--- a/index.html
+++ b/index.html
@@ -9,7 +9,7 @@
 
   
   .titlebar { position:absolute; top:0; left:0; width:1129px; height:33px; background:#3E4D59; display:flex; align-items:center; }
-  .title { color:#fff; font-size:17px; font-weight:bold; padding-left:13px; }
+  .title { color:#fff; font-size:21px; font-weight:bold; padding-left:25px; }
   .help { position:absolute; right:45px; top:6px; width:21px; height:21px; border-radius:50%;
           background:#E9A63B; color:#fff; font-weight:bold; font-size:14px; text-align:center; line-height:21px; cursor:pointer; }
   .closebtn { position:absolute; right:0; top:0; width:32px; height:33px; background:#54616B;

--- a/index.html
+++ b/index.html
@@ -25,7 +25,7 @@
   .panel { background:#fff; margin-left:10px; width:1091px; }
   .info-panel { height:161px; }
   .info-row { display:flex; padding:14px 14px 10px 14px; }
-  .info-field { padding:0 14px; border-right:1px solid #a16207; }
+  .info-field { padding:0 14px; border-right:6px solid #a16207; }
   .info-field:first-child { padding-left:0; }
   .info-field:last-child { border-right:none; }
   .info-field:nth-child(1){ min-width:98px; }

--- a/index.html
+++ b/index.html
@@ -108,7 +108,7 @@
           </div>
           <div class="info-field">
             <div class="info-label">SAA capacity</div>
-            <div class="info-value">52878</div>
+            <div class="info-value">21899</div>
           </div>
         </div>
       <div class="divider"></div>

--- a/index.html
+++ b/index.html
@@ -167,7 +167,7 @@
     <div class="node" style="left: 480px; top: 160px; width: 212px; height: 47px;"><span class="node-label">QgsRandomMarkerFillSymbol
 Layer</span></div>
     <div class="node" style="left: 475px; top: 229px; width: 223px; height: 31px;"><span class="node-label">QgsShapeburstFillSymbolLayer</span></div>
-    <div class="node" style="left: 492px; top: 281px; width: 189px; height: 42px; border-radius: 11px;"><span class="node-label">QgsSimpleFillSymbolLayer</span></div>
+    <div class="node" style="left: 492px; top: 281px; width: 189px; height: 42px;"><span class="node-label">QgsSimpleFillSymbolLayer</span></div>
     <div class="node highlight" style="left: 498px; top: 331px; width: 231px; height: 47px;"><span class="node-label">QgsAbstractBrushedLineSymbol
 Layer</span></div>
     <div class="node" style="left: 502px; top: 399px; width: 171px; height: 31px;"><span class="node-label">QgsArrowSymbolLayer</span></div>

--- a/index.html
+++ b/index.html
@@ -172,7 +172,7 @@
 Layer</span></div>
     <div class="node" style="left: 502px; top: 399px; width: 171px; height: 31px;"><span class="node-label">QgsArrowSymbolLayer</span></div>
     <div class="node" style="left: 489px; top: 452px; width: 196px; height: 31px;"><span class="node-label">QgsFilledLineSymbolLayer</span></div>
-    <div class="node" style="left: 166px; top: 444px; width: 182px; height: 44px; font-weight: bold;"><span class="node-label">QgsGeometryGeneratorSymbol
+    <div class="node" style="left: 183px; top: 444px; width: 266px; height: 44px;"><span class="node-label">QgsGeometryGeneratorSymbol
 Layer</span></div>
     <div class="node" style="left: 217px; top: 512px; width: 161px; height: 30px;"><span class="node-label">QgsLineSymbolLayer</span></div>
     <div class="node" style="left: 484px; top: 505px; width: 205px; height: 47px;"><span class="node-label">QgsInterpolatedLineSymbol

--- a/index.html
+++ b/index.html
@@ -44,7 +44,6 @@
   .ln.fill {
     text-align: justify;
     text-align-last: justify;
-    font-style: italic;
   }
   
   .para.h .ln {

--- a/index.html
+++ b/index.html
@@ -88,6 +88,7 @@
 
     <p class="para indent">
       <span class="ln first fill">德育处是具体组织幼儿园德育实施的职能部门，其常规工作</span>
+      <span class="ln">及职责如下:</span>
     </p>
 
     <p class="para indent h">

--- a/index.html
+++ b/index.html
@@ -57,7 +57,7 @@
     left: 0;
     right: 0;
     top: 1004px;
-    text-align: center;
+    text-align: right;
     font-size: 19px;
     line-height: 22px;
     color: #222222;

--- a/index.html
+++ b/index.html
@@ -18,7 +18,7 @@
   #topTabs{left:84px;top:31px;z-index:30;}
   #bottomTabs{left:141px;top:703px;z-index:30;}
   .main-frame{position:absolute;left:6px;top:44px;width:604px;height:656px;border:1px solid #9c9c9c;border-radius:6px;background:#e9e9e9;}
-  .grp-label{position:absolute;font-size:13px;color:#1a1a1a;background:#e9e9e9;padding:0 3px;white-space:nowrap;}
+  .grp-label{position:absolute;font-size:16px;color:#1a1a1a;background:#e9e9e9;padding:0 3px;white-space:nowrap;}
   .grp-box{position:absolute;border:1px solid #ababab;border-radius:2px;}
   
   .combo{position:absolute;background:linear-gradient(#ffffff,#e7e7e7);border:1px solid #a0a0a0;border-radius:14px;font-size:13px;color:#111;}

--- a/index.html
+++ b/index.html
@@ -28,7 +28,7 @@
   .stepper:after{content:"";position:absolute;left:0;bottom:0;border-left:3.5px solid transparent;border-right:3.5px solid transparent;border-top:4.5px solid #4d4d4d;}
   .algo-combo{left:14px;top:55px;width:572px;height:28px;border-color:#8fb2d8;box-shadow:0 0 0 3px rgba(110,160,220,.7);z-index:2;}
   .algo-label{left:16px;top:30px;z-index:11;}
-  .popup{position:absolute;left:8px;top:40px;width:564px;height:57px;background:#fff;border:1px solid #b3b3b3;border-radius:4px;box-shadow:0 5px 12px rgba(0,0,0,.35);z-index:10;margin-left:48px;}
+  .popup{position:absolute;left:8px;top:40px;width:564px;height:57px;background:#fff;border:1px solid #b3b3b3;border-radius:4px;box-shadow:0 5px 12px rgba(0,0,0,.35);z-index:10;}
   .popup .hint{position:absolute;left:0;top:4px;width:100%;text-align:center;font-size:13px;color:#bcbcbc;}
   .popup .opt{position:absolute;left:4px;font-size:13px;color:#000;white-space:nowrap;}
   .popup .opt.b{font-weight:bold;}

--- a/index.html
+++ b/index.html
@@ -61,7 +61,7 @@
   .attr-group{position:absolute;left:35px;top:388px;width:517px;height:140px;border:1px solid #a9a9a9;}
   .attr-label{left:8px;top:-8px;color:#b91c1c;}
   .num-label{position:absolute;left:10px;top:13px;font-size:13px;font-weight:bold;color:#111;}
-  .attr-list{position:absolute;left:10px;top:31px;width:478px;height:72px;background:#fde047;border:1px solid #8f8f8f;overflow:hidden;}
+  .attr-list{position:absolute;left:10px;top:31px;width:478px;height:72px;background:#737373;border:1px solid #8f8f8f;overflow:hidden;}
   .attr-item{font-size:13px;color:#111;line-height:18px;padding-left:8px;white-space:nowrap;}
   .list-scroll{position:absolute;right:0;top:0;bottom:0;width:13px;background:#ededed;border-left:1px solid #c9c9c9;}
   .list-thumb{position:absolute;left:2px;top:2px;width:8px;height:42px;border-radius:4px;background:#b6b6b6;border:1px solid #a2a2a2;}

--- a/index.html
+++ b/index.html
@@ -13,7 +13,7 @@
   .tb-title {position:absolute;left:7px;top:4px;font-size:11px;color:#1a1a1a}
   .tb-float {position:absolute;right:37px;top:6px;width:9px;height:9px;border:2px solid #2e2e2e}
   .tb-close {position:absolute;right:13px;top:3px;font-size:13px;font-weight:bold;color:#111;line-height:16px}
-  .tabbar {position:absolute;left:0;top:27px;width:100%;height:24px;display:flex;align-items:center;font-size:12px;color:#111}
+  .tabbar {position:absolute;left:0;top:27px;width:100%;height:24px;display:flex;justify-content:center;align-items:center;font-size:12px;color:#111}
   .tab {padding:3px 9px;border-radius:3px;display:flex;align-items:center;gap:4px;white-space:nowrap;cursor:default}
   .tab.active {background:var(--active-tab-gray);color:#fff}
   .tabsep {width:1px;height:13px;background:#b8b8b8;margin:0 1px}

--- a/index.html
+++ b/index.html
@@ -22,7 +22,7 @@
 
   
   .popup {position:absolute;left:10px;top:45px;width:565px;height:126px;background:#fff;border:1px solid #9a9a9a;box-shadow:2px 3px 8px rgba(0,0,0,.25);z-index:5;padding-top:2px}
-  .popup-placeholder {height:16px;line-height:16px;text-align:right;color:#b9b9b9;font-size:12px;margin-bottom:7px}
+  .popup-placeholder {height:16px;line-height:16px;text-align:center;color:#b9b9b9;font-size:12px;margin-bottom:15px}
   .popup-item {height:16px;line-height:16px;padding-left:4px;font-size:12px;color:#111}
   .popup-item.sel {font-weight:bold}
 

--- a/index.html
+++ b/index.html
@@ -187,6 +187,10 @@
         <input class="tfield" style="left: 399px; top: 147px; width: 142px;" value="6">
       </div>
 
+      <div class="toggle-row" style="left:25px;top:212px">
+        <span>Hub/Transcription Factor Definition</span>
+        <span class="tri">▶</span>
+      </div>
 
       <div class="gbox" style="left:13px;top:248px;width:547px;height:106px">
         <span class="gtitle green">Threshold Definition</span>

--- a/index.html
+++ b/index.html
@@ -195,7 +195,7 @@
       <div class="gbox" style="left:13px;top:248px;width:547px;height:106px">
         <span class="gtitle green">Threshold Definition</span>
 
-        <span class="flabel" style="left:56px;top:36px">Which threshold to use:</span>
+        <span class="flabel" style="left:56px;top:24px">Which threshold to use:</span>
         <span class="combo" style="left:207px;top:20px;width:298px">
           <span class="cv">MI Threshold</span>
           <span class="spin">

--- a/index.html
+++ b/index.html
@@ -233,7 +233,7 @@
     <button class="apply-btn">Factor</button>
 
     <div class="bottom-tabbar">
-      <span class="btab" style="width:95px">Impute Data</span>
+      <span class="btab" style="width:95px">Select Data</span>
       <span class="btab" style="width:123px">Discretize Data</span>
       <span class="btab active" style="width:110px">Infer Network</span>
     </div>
==========
Task: Tell how many lines in the data above hold "right". Nothing but the number.

Answer box: 12